Security suite falls victim to malicious DLLs

A security guard asleep on the job

Three of McAfee's anti-malware tools have been found to contain a vulnerability that could potentially allow an attacker to bypass its security protections and take control of a PC.

The team with SafeBreach says that it has already privately reported the bug to McAfee, and the security shop was able to release a patch on Tuesday prior to the report going public. Users and admins running McAfee Total Protection, Anti-Virus Plus, and Internet Security are all advised to update their software to version 12.0.R22 Refresh 1 or later.

Crucially, SafeBreach noted: "In order to exploit this vulnerability the attacker needs to have Administrator privileges."

According to the biz, the flaw can be traced back to an error in the McAfee software that causes the security tools to try and load a DLL file (wbemcomn.dll) from the wrong file path.

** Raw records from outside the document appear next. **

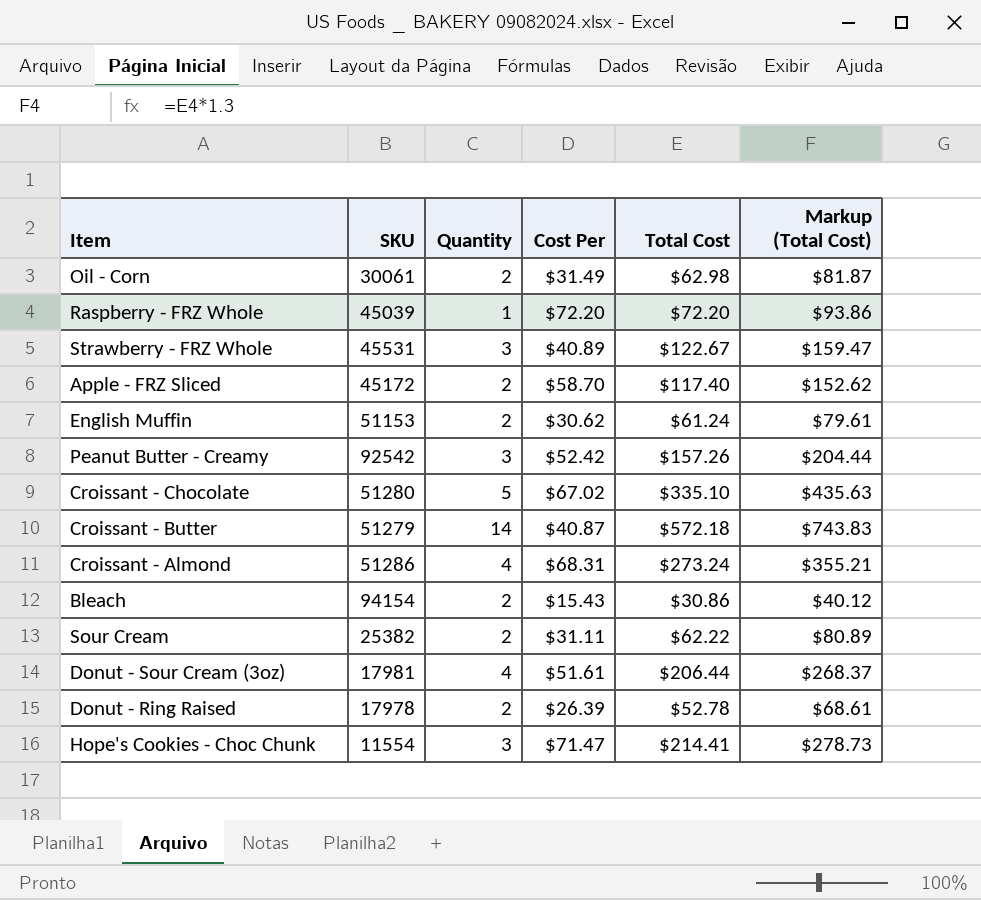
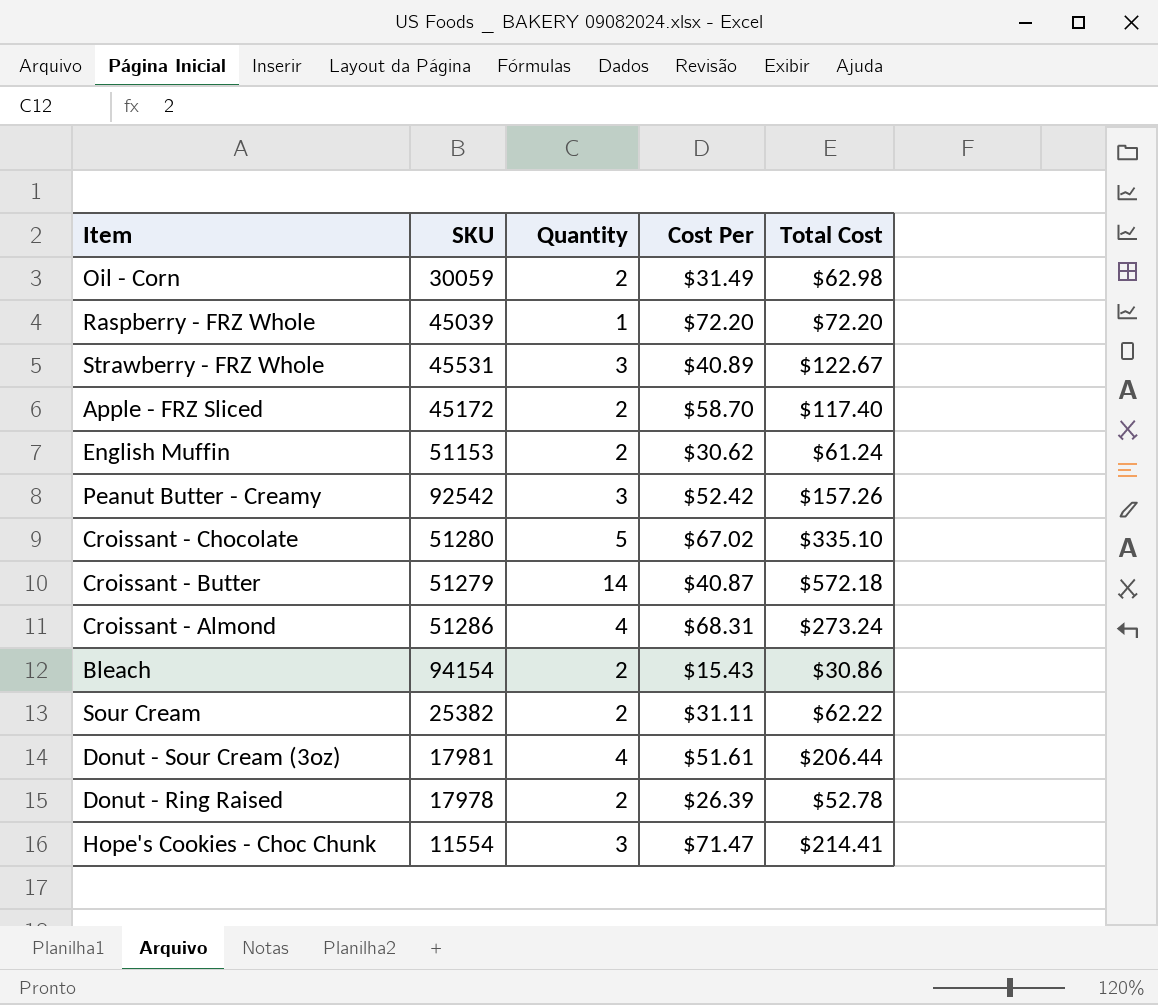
column Markup (Total Cost) | formula: [Total Cost] * 1.3 -> none
Oil - Corn | SKU: 30061 -> 30059

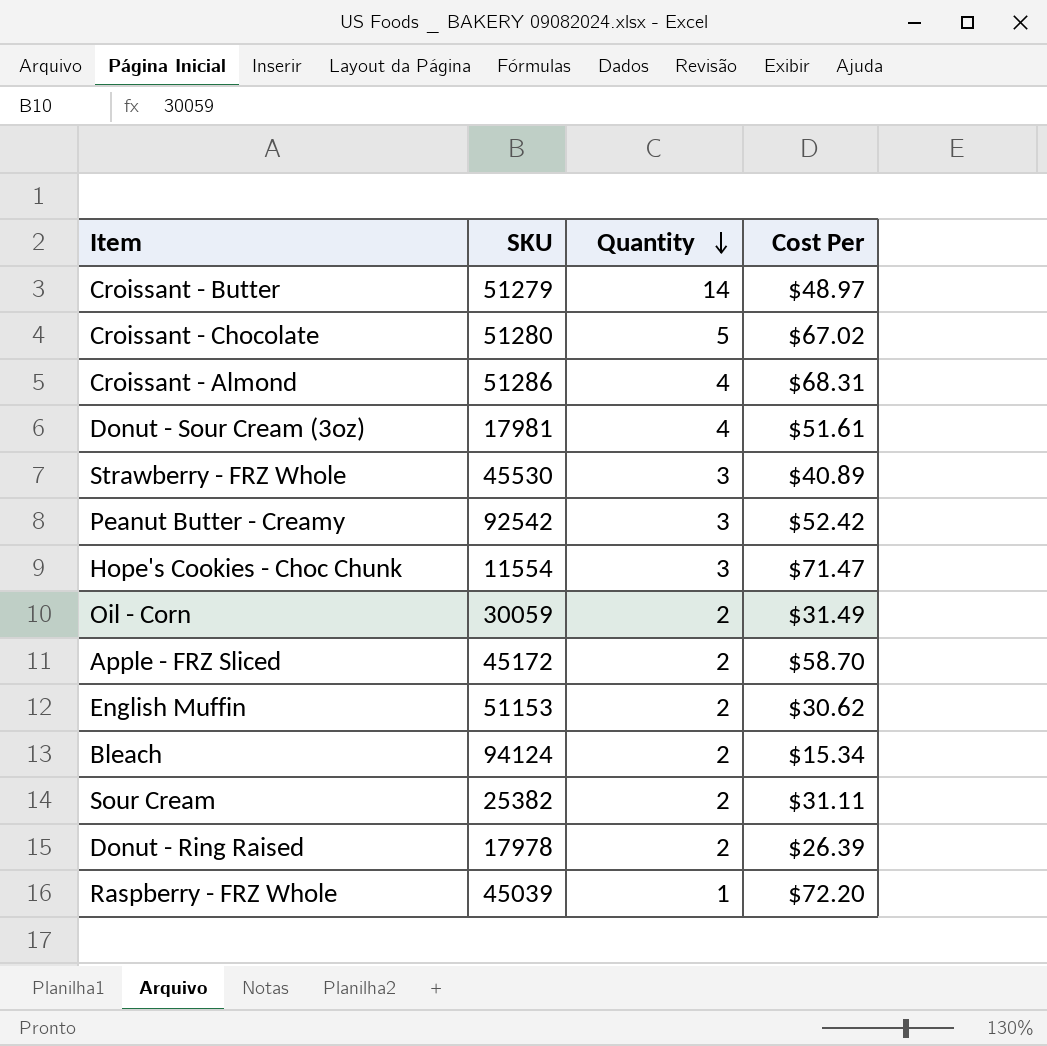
row order: none -> Quantity descending
column Total Cost | formula: [Quantity] * [Cost Per] -> none
Croissant - Butter | Cost Per: $40.87 -> $48.97
Strawberry - FRZ Whole | SKU: 45531 -> 45530
Bleach | SKU: 94154 -> 94124
Bleach | Cost Per: $15.43 -> $15.34

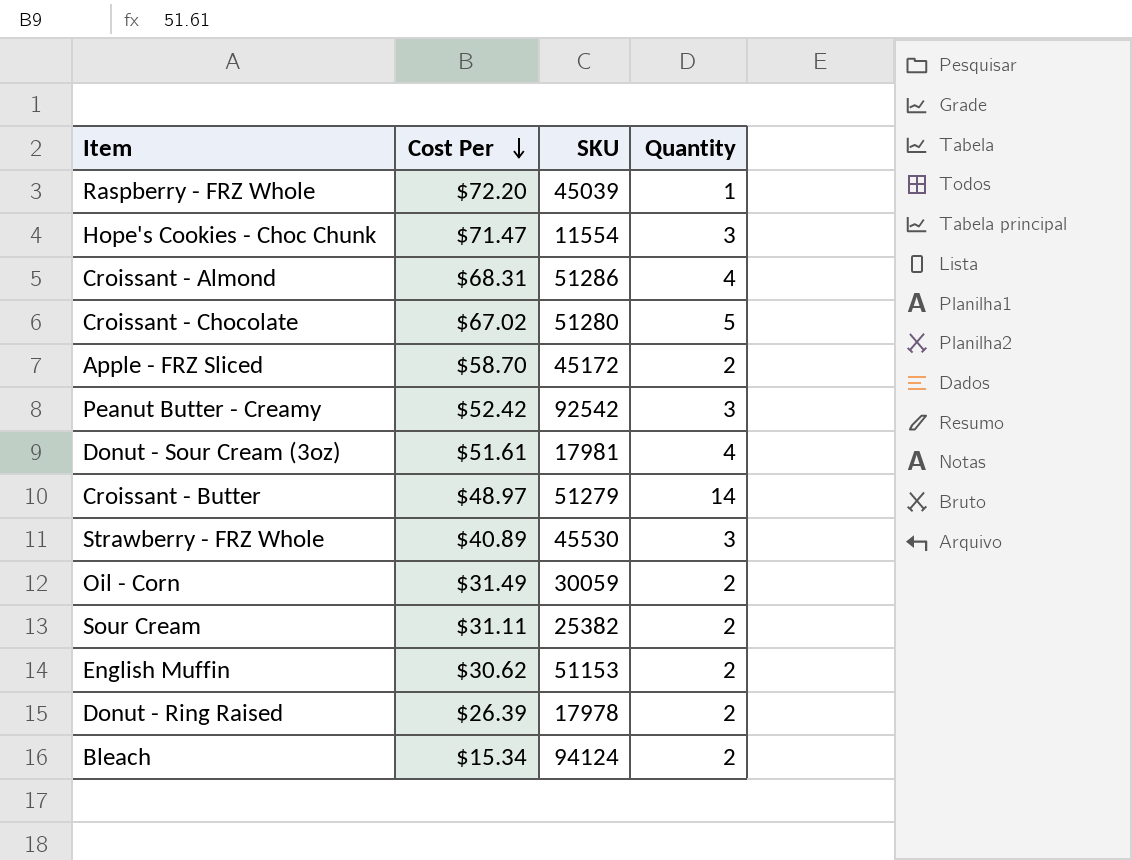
row order: Quantity descending -> Cost Per descending
column Cost Per | position: 4 -> 2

This means an attacker could write their own poisoned version of wbemcomn.dll, insert it into the directory where the software tries to look, and then could have the file automatically loaded and run without any checks.

"We suspected that a vulnerability could be exploited if we could load an arbitrary unsigned DLL into these processes," SafeBreach Labs researcher Peleg Hadar explains in a write-up.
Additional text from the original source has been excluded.